The women soldiers of Dahomey

Elite troops of women soldiers contributed to the military power of the Kingdom of Dahomey in the eighteenth and nineteenth centuries. The troops were dissolved following the fall of Behanzin (Gbêhanzin), during French colonial expansion at the end of the nineteenth century.

Pedagogical Unit

Historical context

The slave trade and political rivalry in West Africa

Introduction

Various oral sources, confirmed by historical archives, attest to the emergence of the Kingdom of Dahomey in the seventeenth century and its consolidation in the eighteenth and nineteenth centuries, at the same time that the slave trade was developing in West Africa.

From the mid-sixteenth century, trading posts on the coast gradually evolved into slave trading posts to meet the demand for slave labour in the American colonies and Caribbean islands.

Dahomy and its environs. R. Norris, 1793.

Introduction (part 2)

The most powerful rulers of the West African kingdoms then started to trade prisoners of war for goods imported by Europeans, deriving prestige and power from them.

Thus, the transatlantic slave trade, which peaked in the eighteenth century, changed the region’s and indeed the entire continent’s demographic, political, cultural and economic landscape.



In the space of three centuries, between 12.5 and 14 million Africans were deported to the Americas and the Caribbean.

The Slave Coast

In the mid-sixteenth century, the Bight of Benin became the main hub for the transatlantic slave trade at its height.

Until the nineteenth century, Europeans referred to this 300-kilometre-long coastal region, which stretched from the mouth of the River Volta in present-day Ghana to the Lagos Channel in today’s Nigeria, as the Slave Coast.

Millions of children, women and men were shipped out by Portuguese, Dutch, British, French and Danish traders on a journey with no return, in order to provide slave labour to plantation owners in the colonies of the American mainland and the Caribbean.

Part of a map of the "Slave Coast" drawn by the missionary F. Borghero in 1865.

Rivalry among African kingdoms  

The development of the slave trade on the Slave Coast fuelled rivalry among African kingdoms in the region, in particular between the Kingdoms of Allada, Xweda and Dahomey, which rose to prominence successively between the sixteenth and eighteenth centuries.
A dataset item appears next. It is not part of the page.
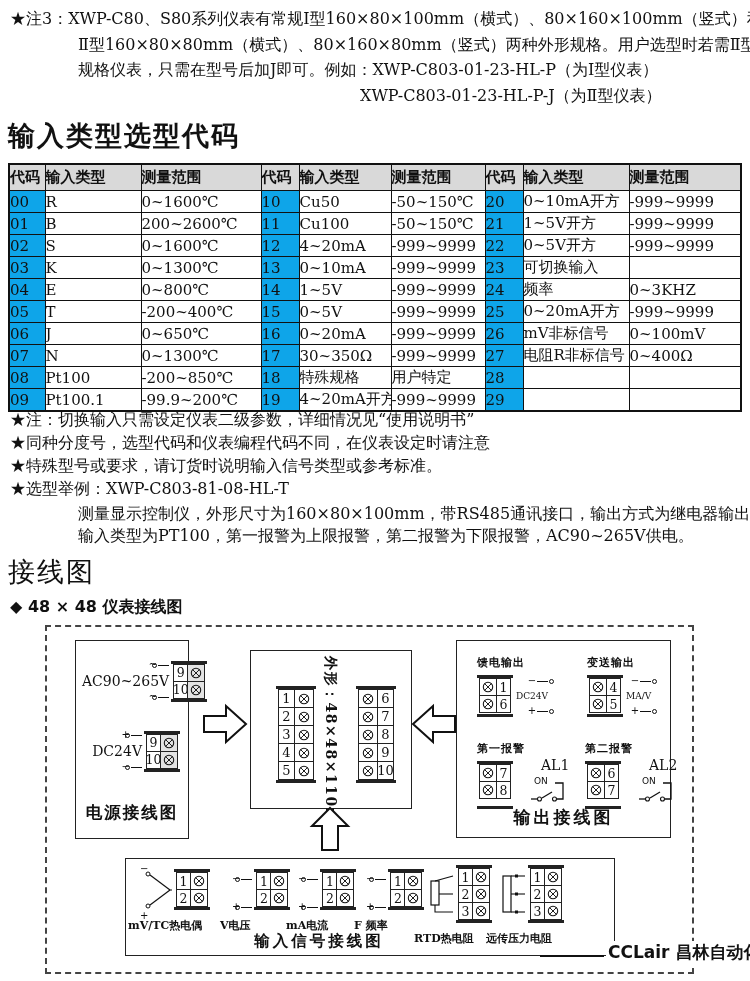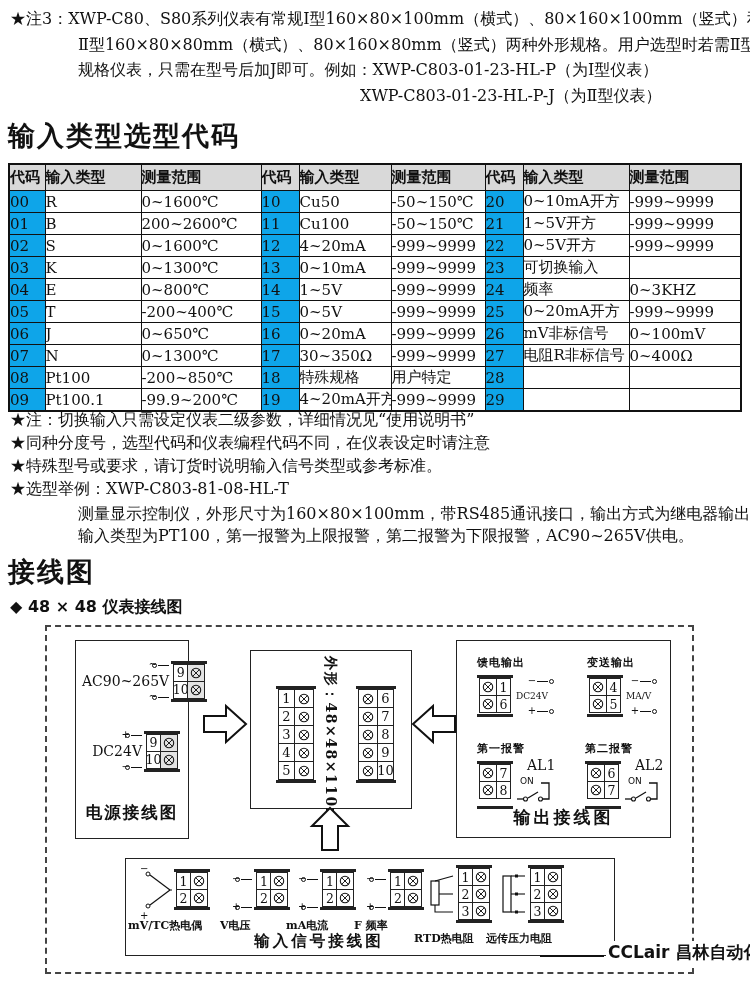"接线图" .h2 { font-weight: bold -> normal }
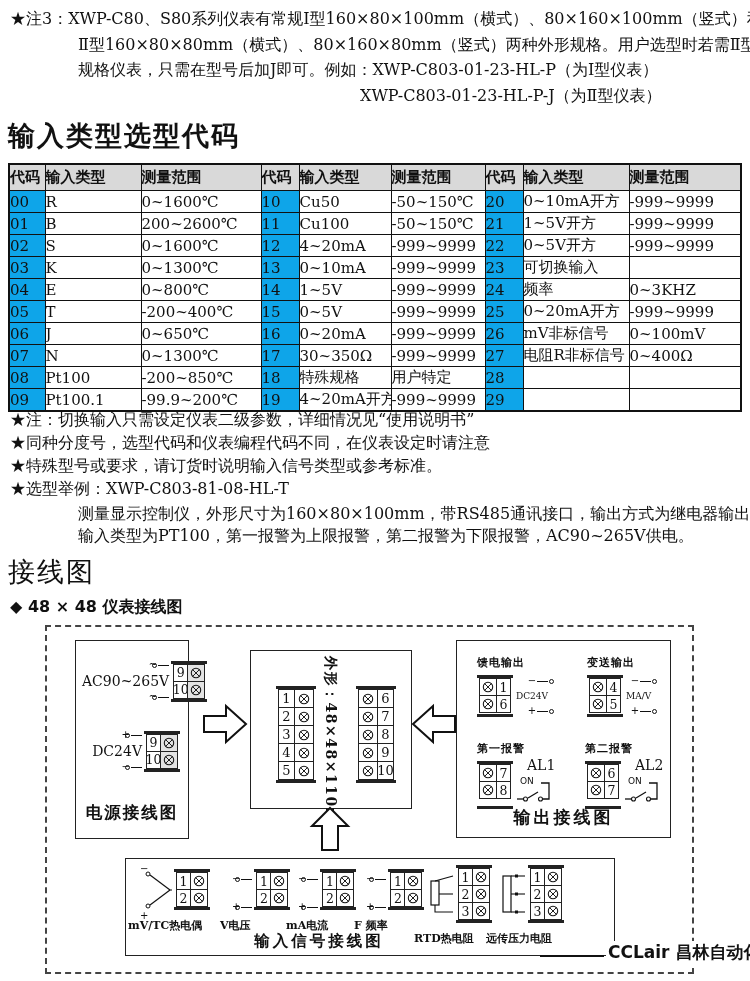"AL1" .alside { margin-left: 4px -> 18px }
The royal elites gained prestige and consolidated their authority by monopolizing the trade in European merchandise in exchange for captives generally seized by their army in raids on neighbouring enemies (Monroe, 2011). Foreign goods (rifles, gunpowder, fabrics, cowrie shells, spirits, tobacco, pipes, etc.) traded for captives enabled the African kingdoms to consolidate their political power.

Political map of the Bight of Benin in 1724.

The goods were displayed and distributed in Abomey during public ceremonies and they strengthened the links between centralized authorities, local dignitaries and chiefs. The firearms helped to strengthen military power with regard to rival kingdoms and obtain new captives for the slave trade.

The Kingdoms of Oyo, Allada, Xweda and Dahomey

In 1716, wishing to engage alone in international commerce, and with the advantage of centralized political and military authority, the Kingdom of Dahomey rebelled against the powerful Kingdom of Allada, which controlled the coast and monopolized the slave trade with Europeans.

Dahomey attacked and conquered Allada in 1724, followed by Savi (Xweda), Allada’s vassal, in 1727, thereby gaining control over the main trade route to the coast. It transformed the slave trade into a royal monopoly and strengthened the centralized state in Abomey, the kingdom’s capital.

Expansion of the Kingdom of Dahomey (1727-1890).

Over the following decades, and until the nineteenth century, the wealth accumulated from slave trade allowed the Kingdom of Danhomey to dominate the region, despite internal power struggles, constant threats from the powerful Kingdom of Oyo, and fluctuations in the transatlantic trade.

The Gate of No Return

Between 1670 and 1860, the largest port in the region for the deportation of slaves was Ouidah (previously known as Glewe or Glehue). More than 1 million Africans were deported from its shores during the transatlantic slave trade.

The monument is now visited frequently by tourists, in particular Africans and people of African descent from the Americas and the Caribbean islands.

In memory of all the deported Africans, the Republic of Benin, in partnership with UNESCO, erected the Gate of No Return on the beach at Djegbadji, Ouidah, in 1995, at the very spot where slaves once stood on African soil for the last time before boarding.

Gate of No Return, Ouidah, Benin. Photograph by rgrilo, 2006.